• _Exercise aim_
Each line holding the string "input" is to be copied from the data.

Front-end code change data:
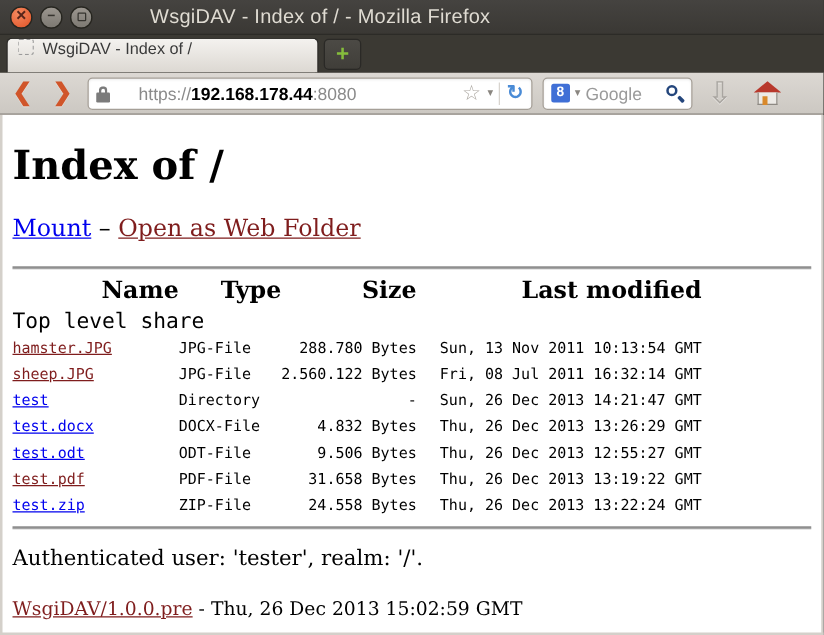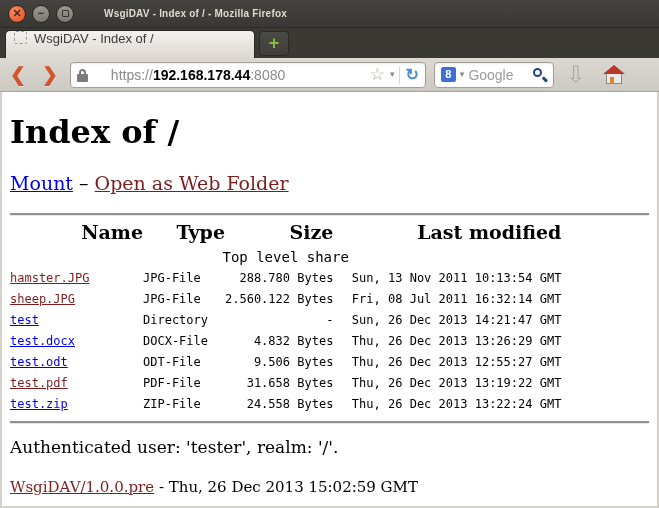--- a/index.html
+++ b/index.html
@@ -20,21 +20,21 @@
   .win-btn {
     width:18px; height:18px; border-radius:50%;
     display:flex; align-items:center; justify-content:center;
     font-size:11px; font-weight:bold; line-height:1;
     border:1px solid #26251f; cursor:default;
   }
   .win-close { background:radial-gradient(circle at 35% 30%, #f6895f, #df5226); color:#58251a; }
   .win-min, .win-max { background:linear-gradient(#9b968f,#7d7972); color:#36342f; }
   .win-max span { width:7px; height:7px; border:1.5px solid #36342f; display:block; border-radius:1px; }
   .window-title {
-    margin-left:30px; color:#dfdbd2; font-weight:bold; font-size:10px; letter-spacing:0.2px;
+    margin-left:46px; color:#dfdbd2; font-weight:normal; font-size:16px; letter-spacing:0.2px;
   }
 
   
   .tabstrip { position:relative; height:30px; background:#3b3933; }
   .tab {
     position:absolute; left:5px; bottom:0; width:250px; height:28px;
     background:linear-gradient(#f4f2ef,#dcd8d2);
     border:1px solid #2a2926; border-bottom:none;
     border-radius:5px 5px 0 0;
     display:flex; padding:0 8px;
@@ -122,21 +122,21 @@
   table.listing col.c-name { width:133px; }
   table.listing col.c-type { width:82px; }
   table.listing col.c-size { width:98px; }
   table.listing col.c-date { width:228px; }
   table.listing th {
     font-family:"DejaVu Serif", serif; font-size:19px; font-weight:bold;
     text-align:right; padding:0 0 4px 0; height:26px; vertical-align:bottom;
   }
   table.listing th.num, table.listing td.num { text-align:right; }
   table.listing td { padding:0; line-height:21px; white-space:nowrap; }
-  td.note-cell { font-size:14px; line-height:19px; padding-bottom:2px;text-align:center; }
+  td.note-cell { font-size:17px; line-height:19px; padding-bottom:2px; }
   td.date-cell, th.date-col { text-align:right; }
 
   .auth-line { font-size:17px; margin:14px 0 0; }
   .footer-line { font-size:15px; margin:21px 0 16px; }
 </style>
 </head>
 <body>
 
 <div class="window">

...

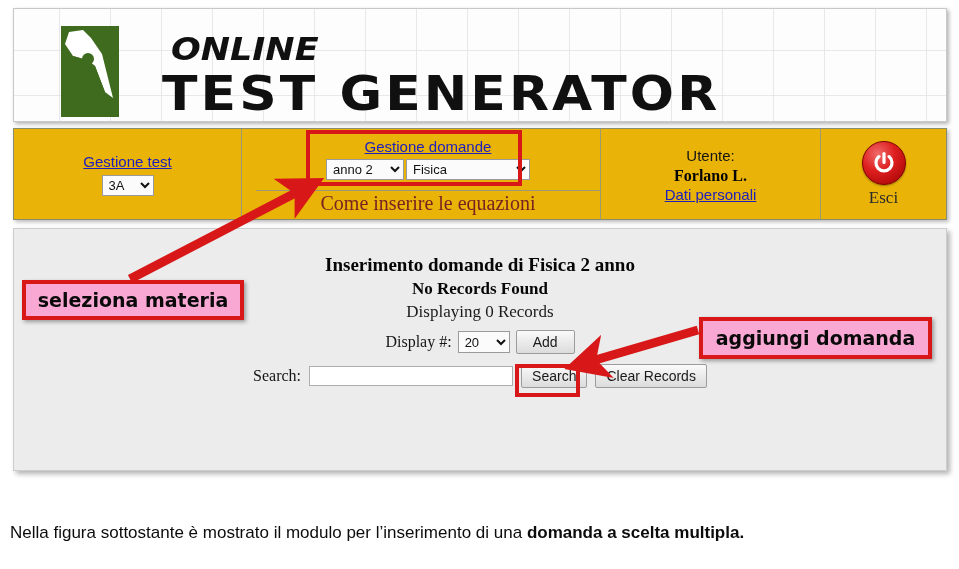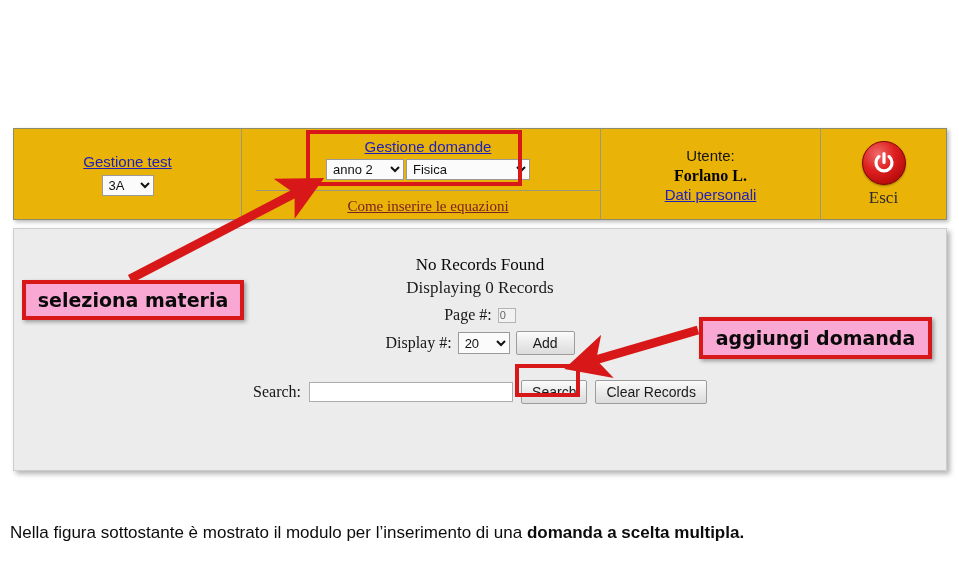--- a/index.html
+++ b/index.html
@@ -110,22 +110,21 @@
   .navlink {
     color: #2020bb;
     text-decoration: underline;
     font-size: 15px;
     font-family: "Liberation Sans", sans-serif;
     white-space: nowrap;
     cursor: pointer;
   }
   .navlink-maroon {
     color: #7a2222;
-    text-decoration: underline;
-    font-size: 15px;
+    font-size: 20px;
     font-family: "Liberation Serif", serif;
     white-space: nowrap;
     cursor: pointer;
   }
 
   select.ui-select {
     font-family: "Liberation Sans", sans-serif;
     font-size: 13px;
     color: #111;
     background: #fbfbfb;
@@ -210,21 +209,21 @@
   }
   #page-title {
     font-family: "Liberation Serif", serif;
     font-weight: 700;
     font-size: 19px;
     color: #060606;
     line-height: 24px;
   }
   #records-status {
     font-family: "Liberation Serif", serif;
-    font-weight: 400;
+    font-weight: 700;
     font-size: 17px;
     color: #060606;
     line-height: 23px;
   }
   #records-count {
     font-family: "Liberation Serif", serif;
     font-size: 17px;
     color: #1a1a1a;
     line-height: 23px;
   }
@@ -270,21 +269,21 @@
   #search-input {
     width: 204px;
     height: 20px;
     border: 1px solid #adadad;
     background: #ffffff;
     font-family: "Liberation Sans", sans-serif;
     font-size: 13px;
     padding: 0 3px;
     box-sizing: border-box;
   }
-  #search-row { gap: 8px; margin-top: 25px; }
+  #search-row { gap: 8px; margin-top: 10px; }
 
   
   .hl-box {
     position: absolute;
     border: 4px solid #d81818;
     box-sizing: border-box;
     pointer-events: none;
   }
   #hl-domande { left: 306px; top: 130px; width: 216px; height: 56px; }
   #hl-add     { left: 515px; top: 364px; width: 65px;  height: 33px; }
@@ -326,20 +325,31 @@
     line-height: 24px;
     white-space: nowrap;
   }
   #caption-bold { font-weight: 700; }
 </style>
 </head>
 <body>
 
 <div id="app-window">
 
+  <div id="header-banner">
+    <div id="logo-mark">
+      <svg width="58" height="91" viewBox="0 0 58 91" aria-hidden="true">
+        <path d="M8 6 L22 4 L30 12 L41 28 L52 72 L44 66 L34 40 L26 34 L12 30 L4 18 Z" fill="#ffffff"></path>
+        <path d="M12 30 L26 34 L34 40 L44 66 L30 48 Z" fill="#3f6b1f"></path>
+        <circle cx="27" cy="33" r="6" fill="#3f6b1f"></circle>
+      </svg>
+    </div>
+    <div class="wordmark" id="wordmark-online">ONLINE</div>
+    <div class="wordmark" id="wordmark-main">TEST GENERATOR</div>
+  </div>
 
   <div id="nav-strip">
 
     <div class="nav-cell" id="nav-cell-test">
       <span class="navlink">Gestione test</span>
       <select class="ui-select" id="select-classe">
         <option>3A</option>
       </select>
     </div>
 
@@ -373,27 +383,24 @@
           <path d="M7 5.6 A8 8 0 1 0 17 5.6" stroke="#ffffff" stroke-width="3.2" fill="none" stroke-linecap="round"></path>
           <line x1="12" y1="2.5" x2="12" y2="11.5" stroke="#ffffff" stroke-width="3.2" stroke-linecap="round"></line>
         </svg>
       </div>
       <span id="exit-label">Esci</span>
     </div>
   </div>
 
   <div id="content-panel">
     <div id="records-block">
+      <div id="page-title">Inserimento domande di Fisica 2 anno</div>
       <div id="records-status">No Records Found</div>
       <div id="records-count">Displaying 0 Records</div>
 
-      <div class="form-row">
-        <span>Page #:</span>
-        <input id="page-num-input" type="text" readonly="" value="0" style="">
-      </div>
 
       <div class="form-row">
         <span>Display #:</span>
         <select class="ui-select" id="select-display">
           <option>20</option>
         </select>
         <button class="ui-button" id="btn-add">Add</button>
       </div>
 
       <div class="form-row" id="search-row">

• _Written reply_
   #search-input {
-        <input id="page-num-input" type="text" readonly="" value="0" style="">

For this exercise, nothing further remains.